Karbi Anglong Peace Accord
News on air, the Hindu
Prelims: Current events of national importance
- The historic Karbi Anglong Agreement has been signed recently.
- This accord is significant because insurgency by Karbi group has a long history in Assam which is marked by killings, ethnic violence, abductions, and taxations since 1980s.
- Karbi is a major ethnic community in Assam and are dotted by several factions and splinters.
- About 200 Karbi terrorists will be present while signing of the agreement. These 200 Karbi terrorists are part of 1,040 terrorists who surrendered before the Assam government in February 2021.
- These outfits were originated from the core demand of establishing a separate state.

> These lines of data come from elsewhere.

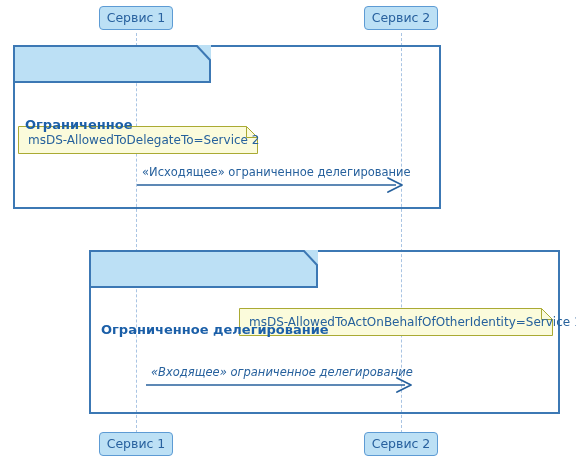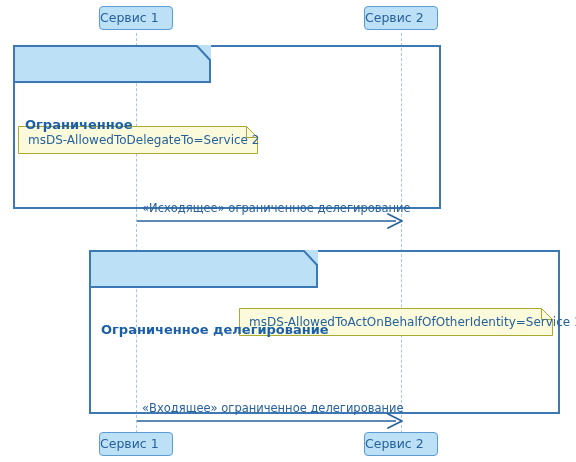"Сервис 1" .participant { text-align: left -> center }
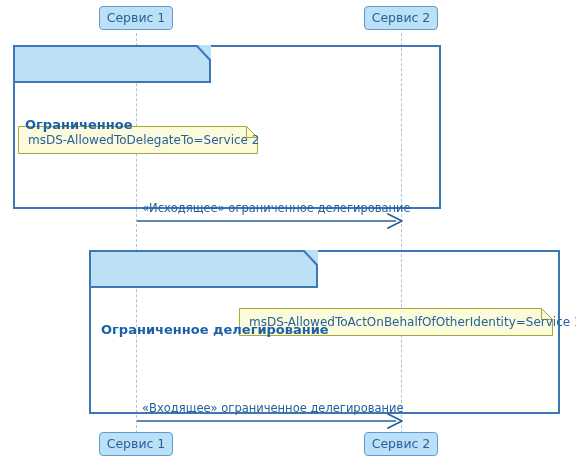"«Исходящее» ограниченное делегирование" .message { margin-top: 36px -> none }
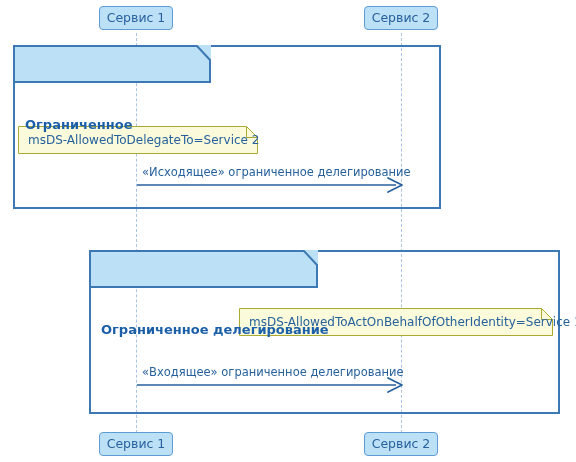"«Входящее» ограниченное делегирование" div.message { font-style: none -> italic; left: 136px -> 145px }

- Karbi Anglong Autonomous Council (KAAC) is an autonomous district council, which is protected under Sixth Schedule of the Indian Constitution.
- Karbi National Volunteers and Karbi People’s Force joined together to form United People’s Democratic Solidarity (UPDS) in 1990s.
- UPDS put down arms and signed a tripartite memorandum of settlement, in November 2011, with Centre and Government of Assam in return of enhanced autonomy and special packages for the KAAC.